== The input

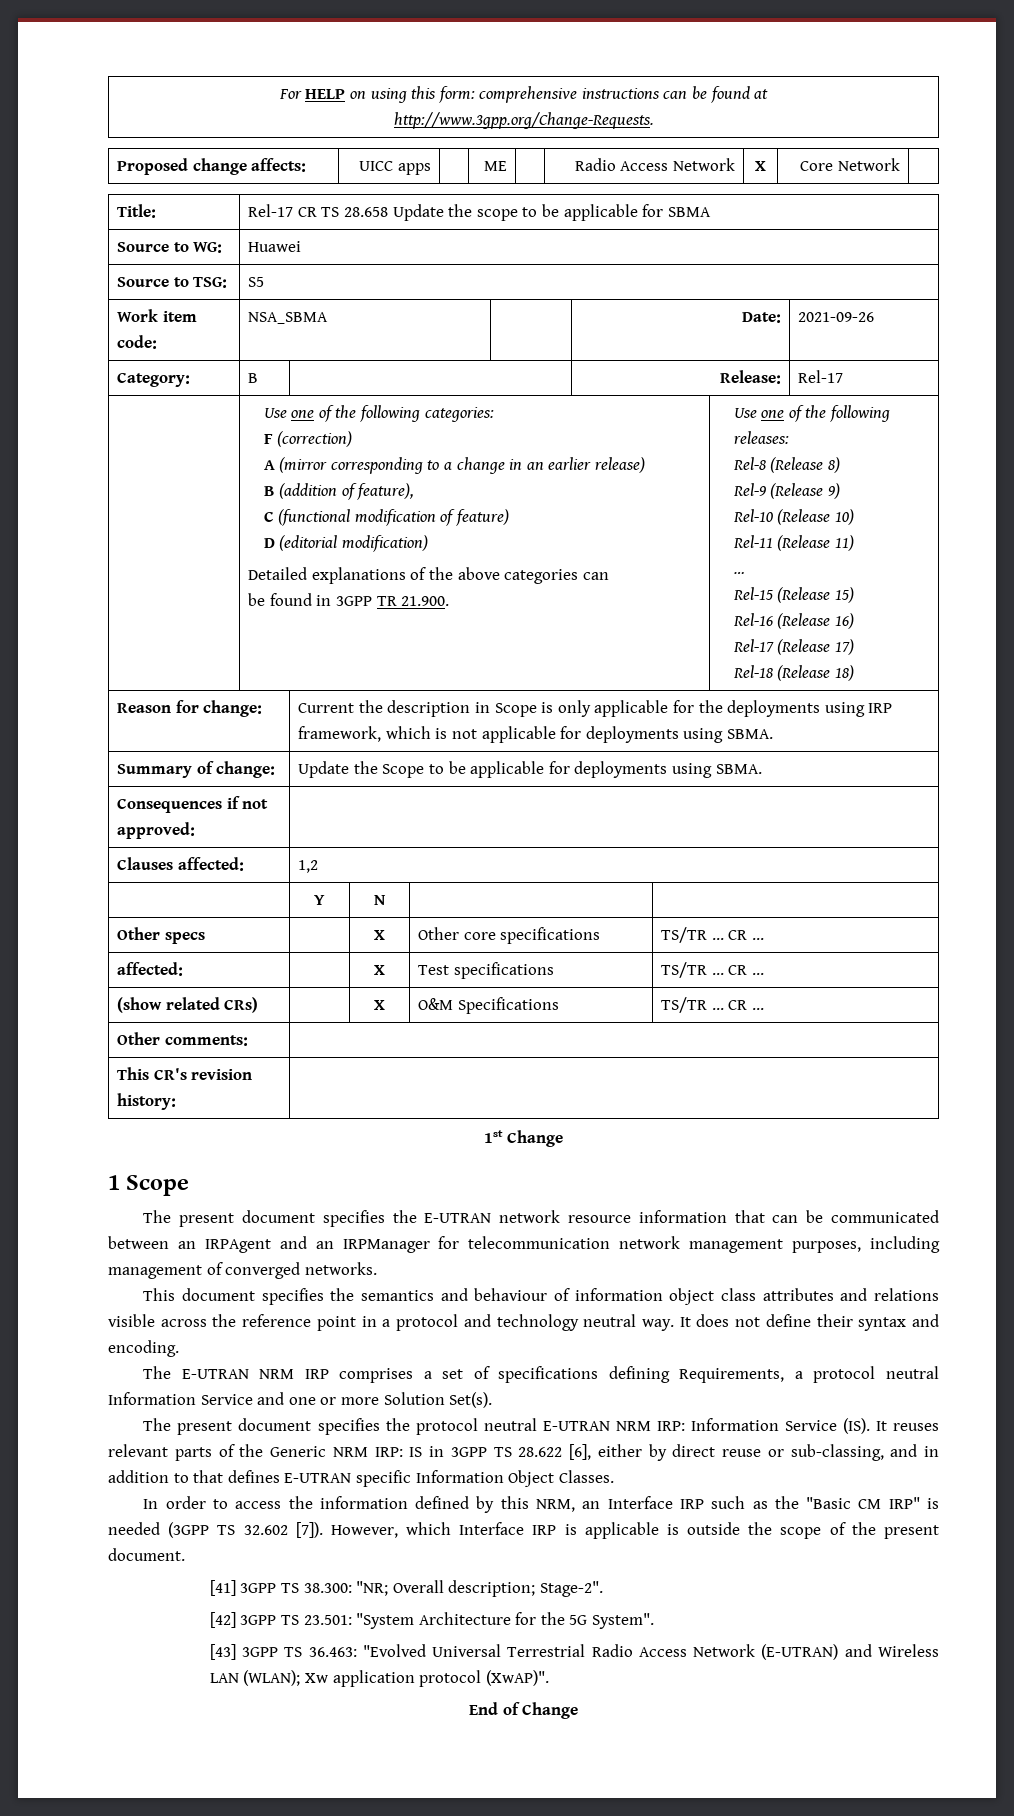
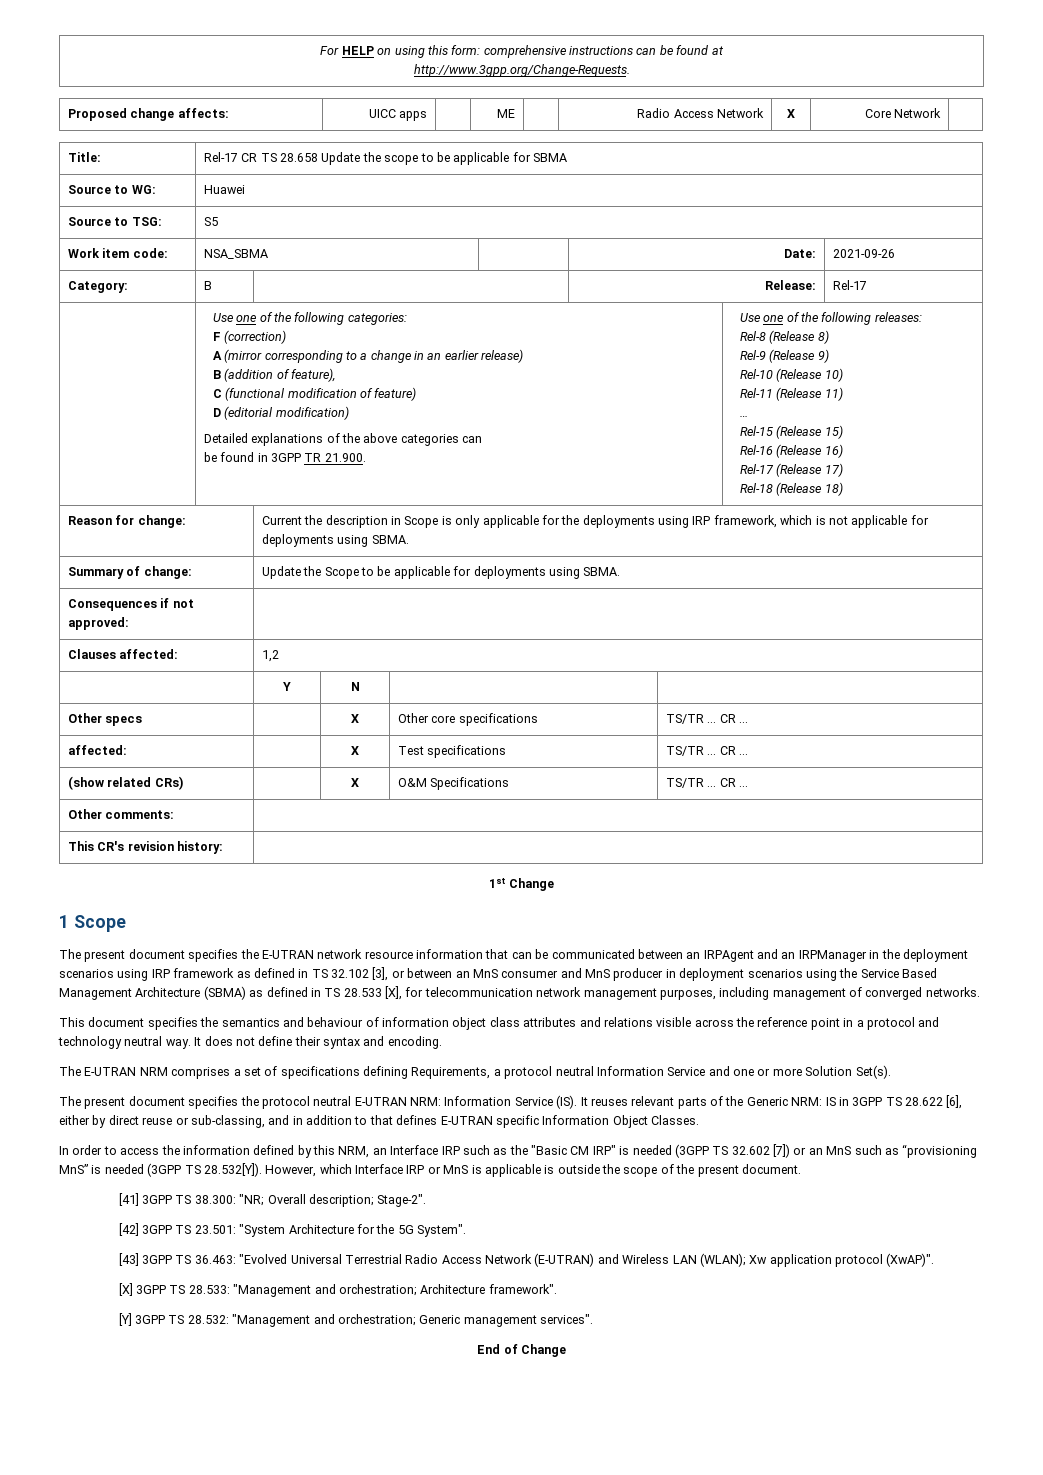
- The present document specifies the E-UTRAN network resource information that can be communicated between an IRPAgent and an IRPManager for telecommunication network management purposes, including management of converged networks.
+ The present document specifies the E-UTRAN network resource information that can be communicated between an IRPAgent and an IRPManager in the deployment scenarios using IRP framework as defined in TS 32.102 [3], or between an MnS consumer and MnS producer in deployment scenarios using the Service Based Management Architecture (SBMA) as defined in TS 28.533 [X], for telecommunication network management purposes, including management of converged networks.
- The E-UTRAN NRM IRP comprises a set of specifications defining Requirements, a protocol neutral Information Service and one or more Solution Set(s).
+ The E-UTRAN NRM comprises a set of specifications defining Requirements, a protocol neutral Information Service and one or more Solution Set(s).
- The present document specifies the protocol neutral E-UTRAN NRM IRP: Information Service (IS). It reuses relevant parts of the Generic NRM IRP: IS in 3GPP TS 28.622 [6], either by direct reuse or sub-classing, and in addition to that defines E-UTRAN specific Information Object Classes.
+ The present document specifies the protocol neutral E-UTRAN NRM: Information Service (IS). It reuses relevant parts of the Generic NRM: IS in 3GPP TS 28.622 [6], either by direct reuse or sub-classing, and in addition to that defines E-UTRAN specific Information Object Classes.
- In order to access the information defined by this NRM, an Interface IRP such as the "Basic CM IRP" is needed (3GPP TS 32.602 [7]). However, which Interface IRP is applicable is outside the scope of the present document.
+ In order to access the information defined by this NRM, an Interface IRP such as the "Basic CM IRP" is needed (3GPP TS 32.602 [7]) or an MnS such as “provisioning MnS” is needed (3GPP TS 28.532[Y]). However, which Interface IRP or MnS is applicable is outside the scope of the present document.
+ [X] 3GPP TS 28.533: "Management and orchestration; Architecture framework".
+ [Y] 3GPP TS 28.532: "Management and orchestration; Generic management services".

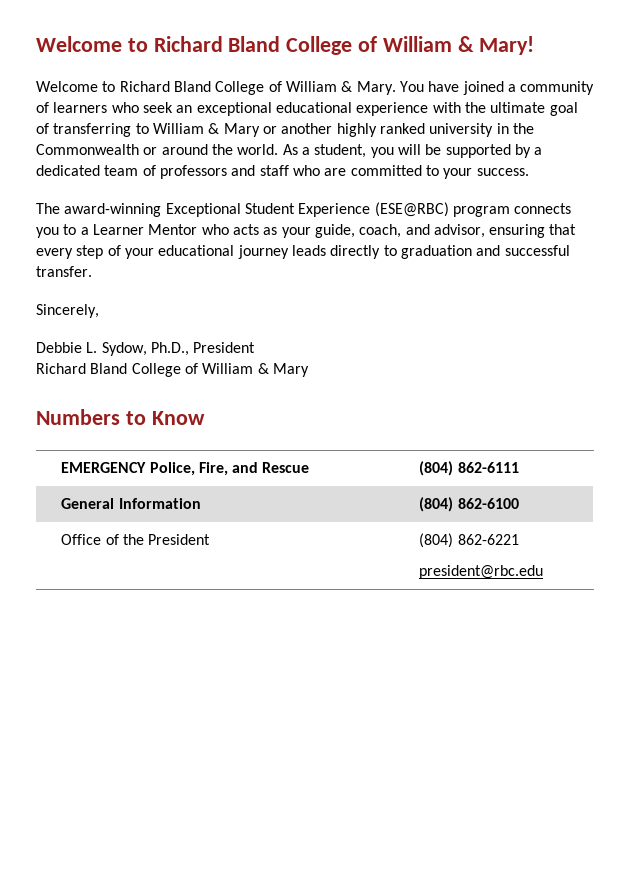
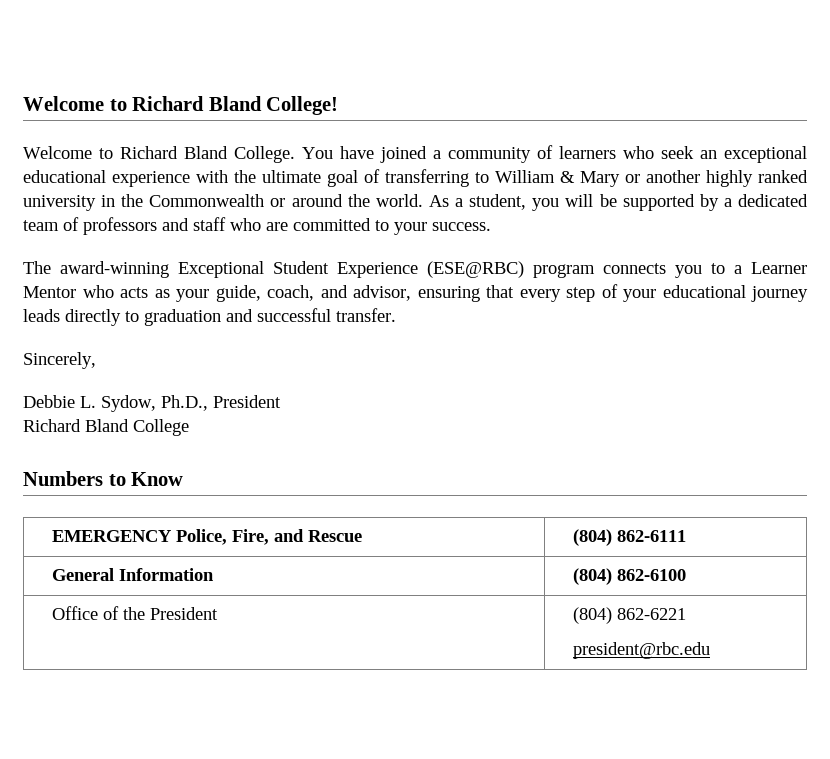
- Welcome to Richard Bland College of William & Mary!
- Welcome to Richard Bland College of William & Mary.
+ Welcome to Richard Bland College!
+ Welcome to Richard Bland College.
- Richard Bland College of William & Mary
+ Richard Bland College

====

■ Directions ■
Copy every record above exactly as written, but leave out the pictures.

■ Exercise output ■
- The present document specifies the E-UTRAN network resource information that can be communicated between an IRPAgent and an IRPManager for telecommunication network management purposes, including management of converged networks.
+ The present document specifies the E-UTRAN network resource information that can be communicated between an IRPAgent and an IRPManager in the deployment scenarios using IRP framework as defined in TS 32.102 [3], or between an MnS consumer and MnS producer in deployment scenarios using the Service Based Management Architecture (SBMA) as defined in TS 28.533 [X], for telecommunication network management purposes, including management of converged networks.
- The E-UTRAN NRM IRP comprises a set of specifications defining Requirements, a protocol neutral Information Service and one or more Solution Set(s).
+ The E-UTRAN NRM comprises a set of specifications defining Requirements, a protocol neutral Information Service and one or more Solution Set(s).
- The present document specifies the protocol neutral E-UTRAN NRM IRP: Information Service (IS). It reuses relevant parts of the Generic NRM IRP: IS in 3GPP TS 28.622 [6], either by direct reuse or sub-classing, and in addition to that defines E-UTRAN specific Information Object Classes.
+ The present document specifies the protocol neutral E-UTRAN NRM: Information Service (IS). It reuses relevant parts of the Generic NRM: IS in 3GPP TS 28.622 [6], either by direct reuse or sub-classing, and in addition to that defines E-UTRAN specific Information Object Classes.
- In order to access the information defined by this NRM, an Interface IRP such as the "Basic CM IRP" is needed (3GPP TS 32.602 [7]). However, which Interface IRP is applicable is outside the scope of the present document.
+ In order to access the information defined by this NRM, an Interface IRP such as the "Basic CM IRP" is needed (3GPP TS 32.602 [7]) or an MnS such as “provisioning MnS” is needed (3GPP TS 28.532[Y]). However, which Interface IRP or MnS is applicable is outside the scope of the present document.
+ [X] 3GPP TS 28.533: "Management and orchestration; Architecture framework".
+ [Y] 3GPP TS 28.532: "Management and orchestration; Generic management services".

- Welcome to Richard Bland College of William & Mary!
- Welcome to Richard Bland College of William & Mary.
+ Welcome to Richard Bland College!
+ Welcome to Richard Bland College.
- Richard Bland College of William & Mary
+ Richard Bland College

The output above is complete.